ROUSSEAU AND MALESHERBES

_Rousseau._ I am ashamed, sir, of my countrymen: let my humiliation expiate their offence. I wish it had not been a minister of the Gospel who received you with such inhospitality.

_Malesherbes._ Nothing can be more ardent and more cordial than the expressions with which you greet me, M. Rousseau, on my return from your lakes and mountains.

_Rousseau._ If the pastor took you for a courtier, I reverence him for his contemptuousness.

_Malesherbes._ Why so?
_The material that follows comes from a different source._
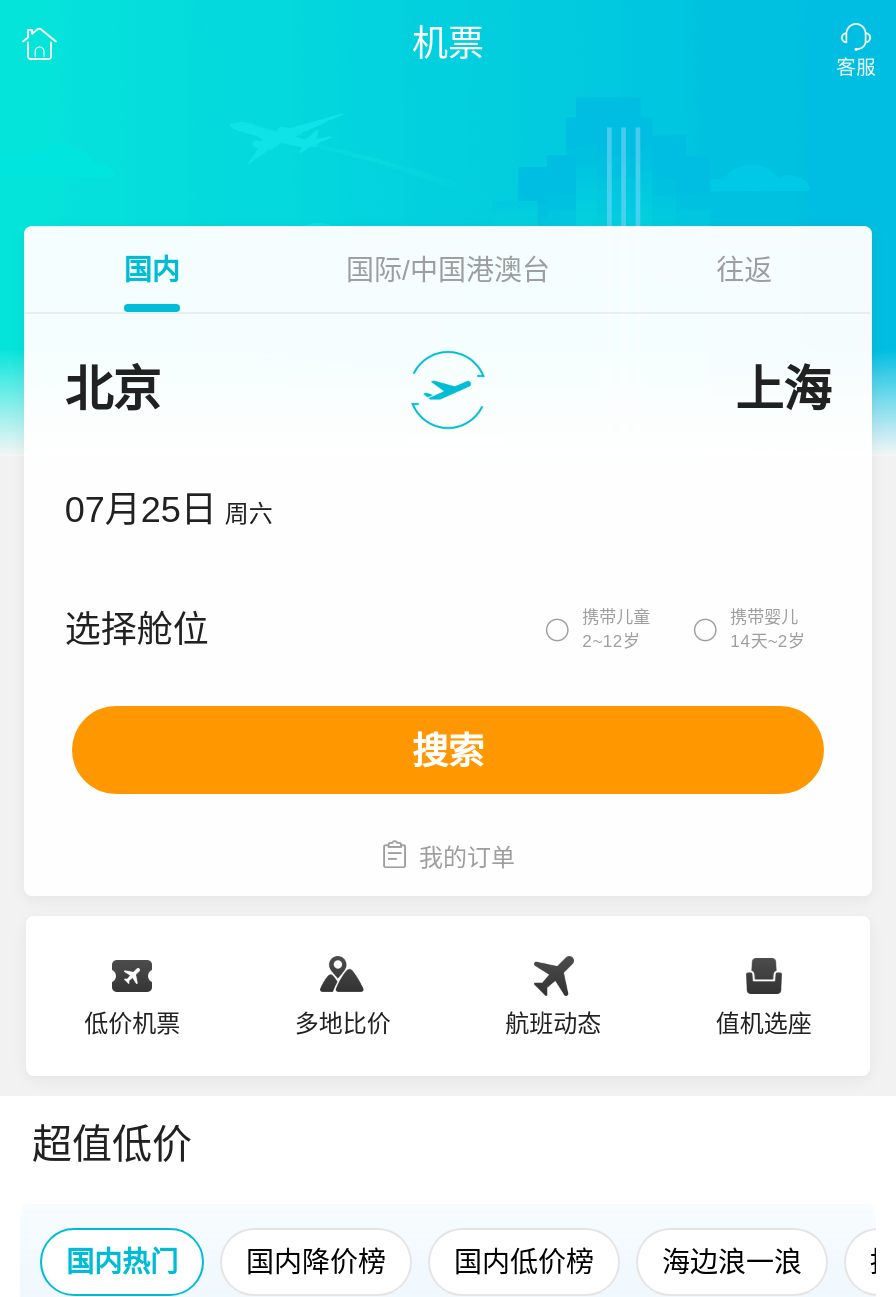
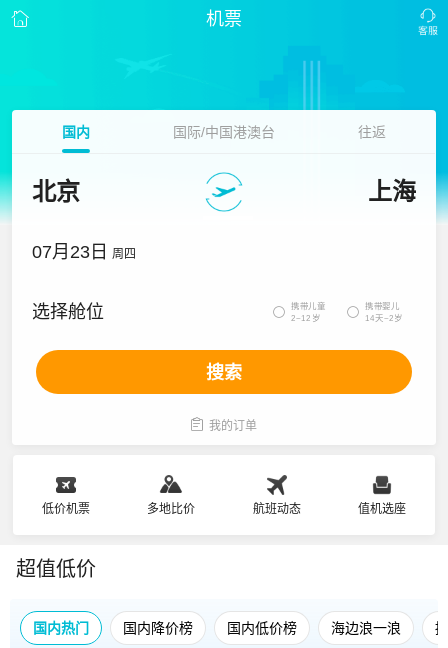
- 07月25日 周六
+ 07月23日 周四
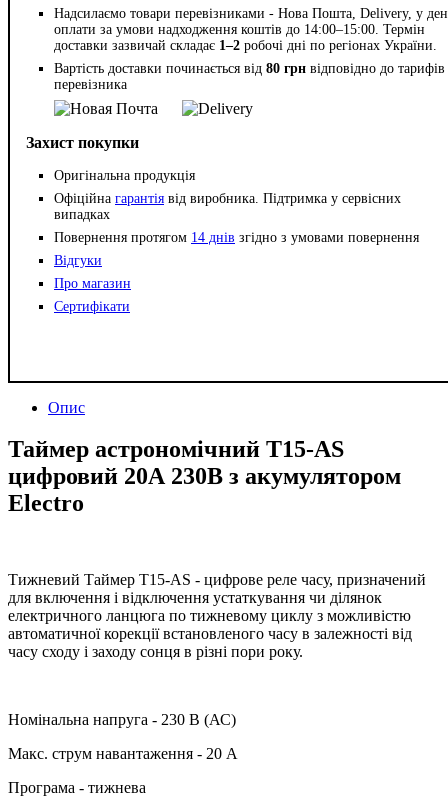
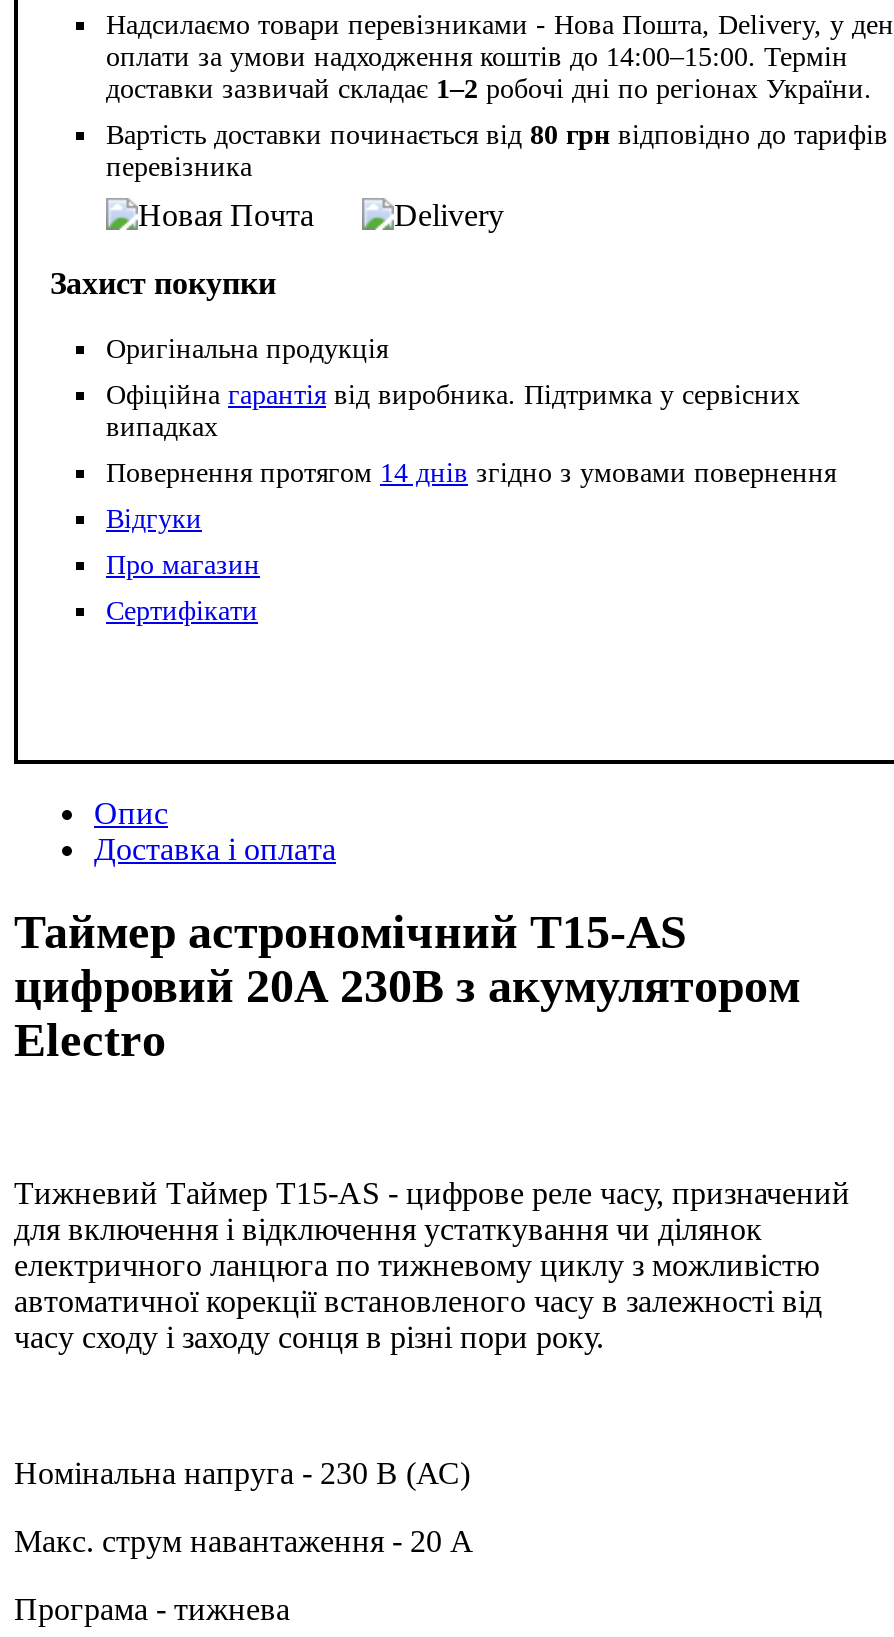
+ Доставка і оплата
Indeed you are in the wrong, my friend. No person has a right to treat another with contemptuousness unless he knows him to deserve it. When a courtier enters the house of a pastor in preference to the next, the pastor should partake in the sentiment that induced him, or at least not to be offended to be preferred. A courtier is such at court: in the house of a clergyman he is not a courtier, but a guest. If to be a courtier is offensive, remember that we punish offences where they are committed, where they can be examined, where pleadings can be heard for and against the accused, and where nothing is admitted extraneous from the indictment, excepting what may be adduced in his behalf by witnesses to the general tenor of his character.
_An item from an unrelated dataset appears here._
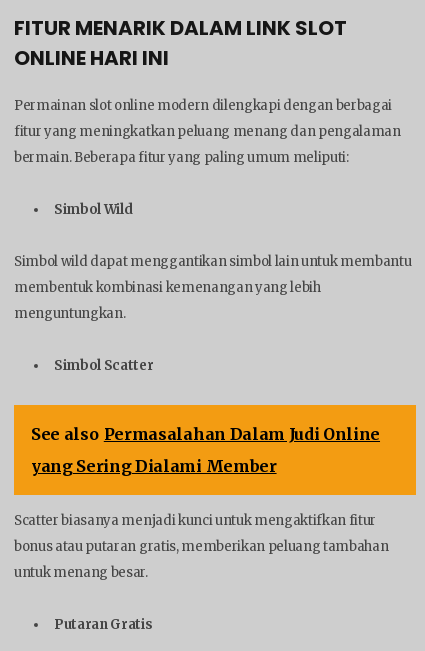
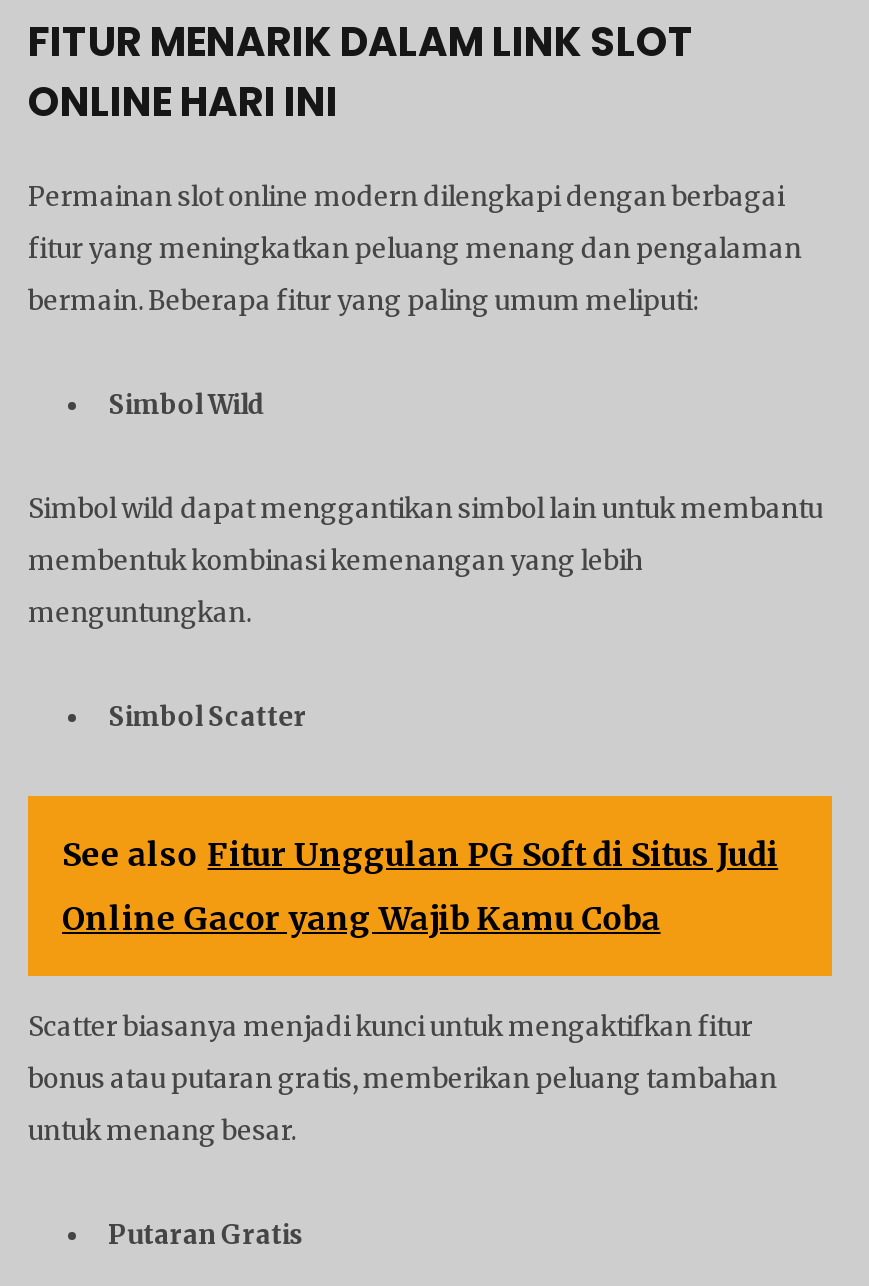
- See also Permasalahan Dalam Judi Online
+ See also Fitur Unggulan PG Soft di Situs Judi

- yang Sering Dialami Member
+ Online Gacor yang Wajib Kamu Coba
_Rousseau._ Is it really true that the man told you to mount the hayloft if you wished a night's lodging?

_Malesherbes._ He did: a certain proof that he no more took me to be a courtier than I took him to be. I accepted his offer, and never slept so soundly. Moderate fatigue, the Alpine air, the blaze of a good fire (for I was admitted to it some moments), and a profusion of odoriferous hay, below which a cow was sleeping, subdued my senses, and protracted my slumbers beyond the usual hour.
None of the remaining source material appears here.